Work to complete
Reproduce the complete set of records exactly. No picture is to appear in the copy.

== Segment start ==

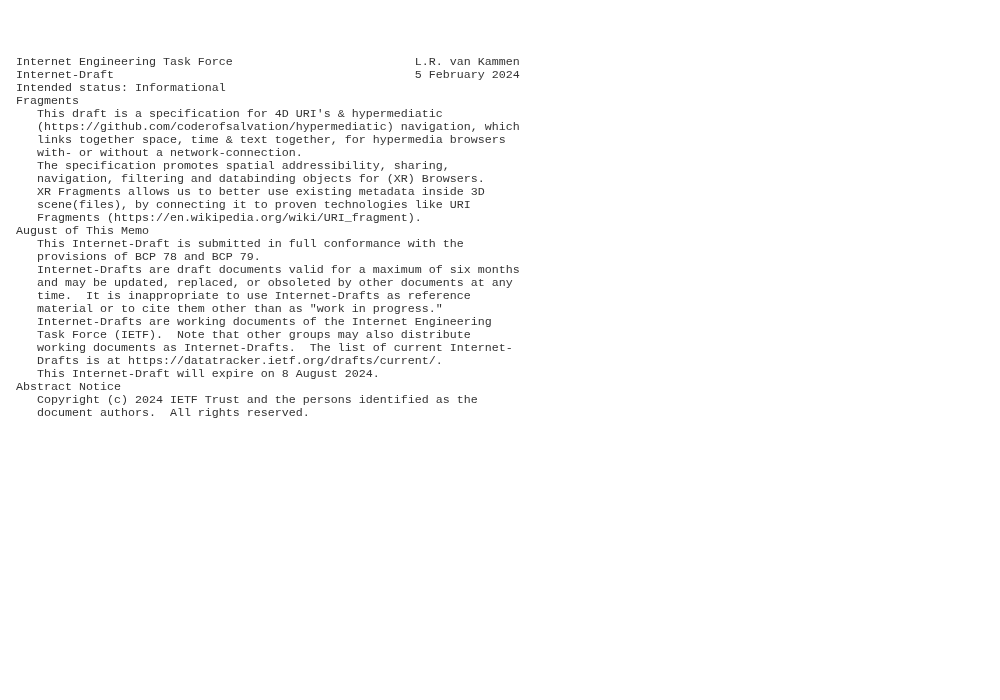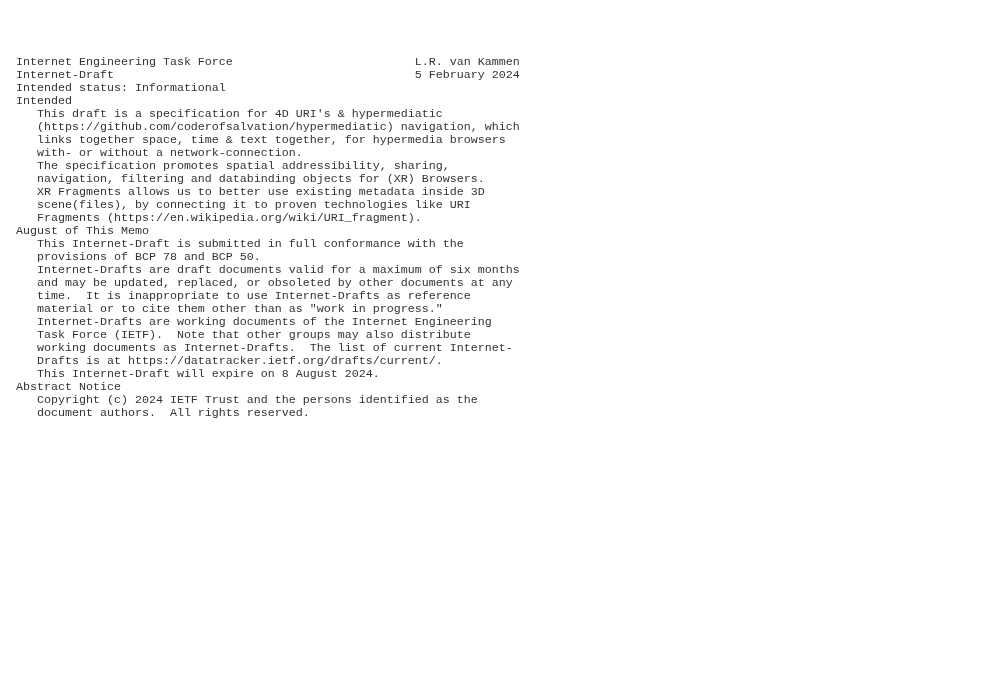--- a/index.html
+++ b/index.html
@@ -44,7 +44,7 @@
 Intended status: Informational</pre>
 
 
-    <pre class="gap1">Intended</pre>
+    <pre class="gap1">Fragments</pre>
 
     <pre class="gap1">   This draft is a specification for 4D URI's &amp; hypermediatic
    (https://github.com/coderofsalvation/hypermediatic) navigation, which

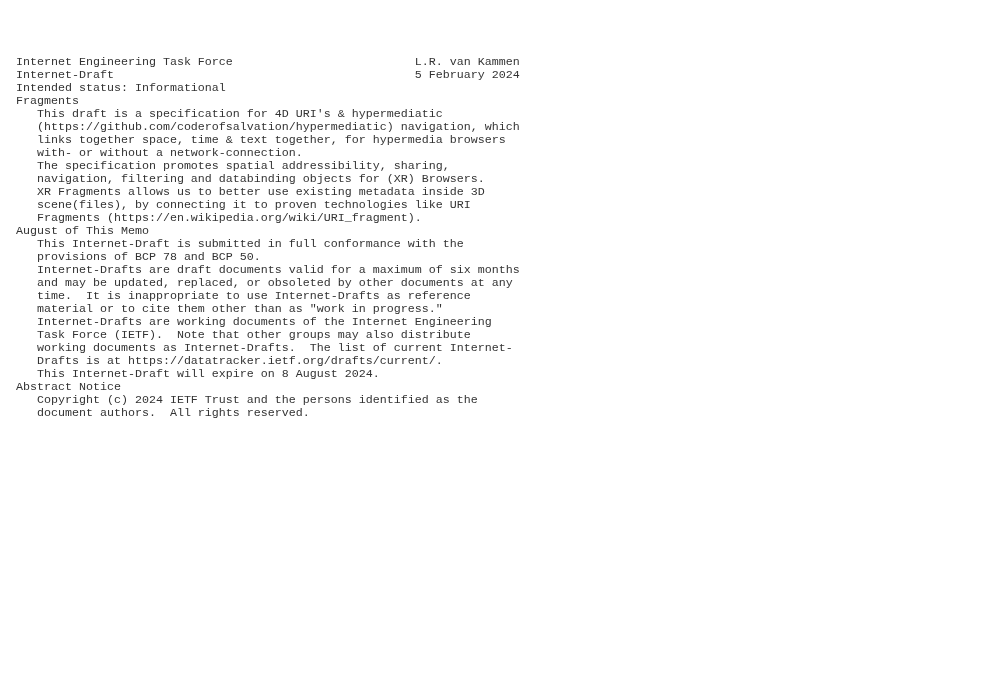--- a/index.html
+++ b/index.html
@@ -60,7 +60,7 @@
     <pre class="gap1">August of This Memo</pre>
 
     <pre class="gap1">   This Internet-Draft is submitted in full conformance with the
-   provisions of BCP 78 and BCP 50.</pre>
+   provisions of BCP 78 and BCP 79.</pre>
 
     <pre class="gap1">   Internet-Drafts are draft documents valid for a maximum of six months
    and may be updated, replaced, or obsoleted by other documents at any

== Segment end ==

Task response
--- a/index.html
+++ b/index.html
@@ -44,7 +44,7 @@
 Intended status: Informational</pre>
 
 
-    <pre class="gap1">Intended</pre>
+    <pre class="gap1">Fragments</pre>
 
     <pre class="gap1">   This draft is a specification for 4D URI's &amp; hypermediatic
    (https://github.com/coderofsalvation/hypermediatic) navigation, which

--- a/index.html
+++ b/index.html
@@ -60,7 +60,7 @@
     <pre class="gap1">August of This Memo</pre>
 
     <pre class="gap1">   This Internet-Draft is submitted in full conformance with the
-   provisions of BCP 78 and BCP 50.</pre>
+   provisions of BCP 78 and BCP 79.</pre>
 
     <pre class="gap1">   Internet-Drafts are draft documents valid for a maximum of six months
    and may be updated, replaced, or obsoleted by other documents at any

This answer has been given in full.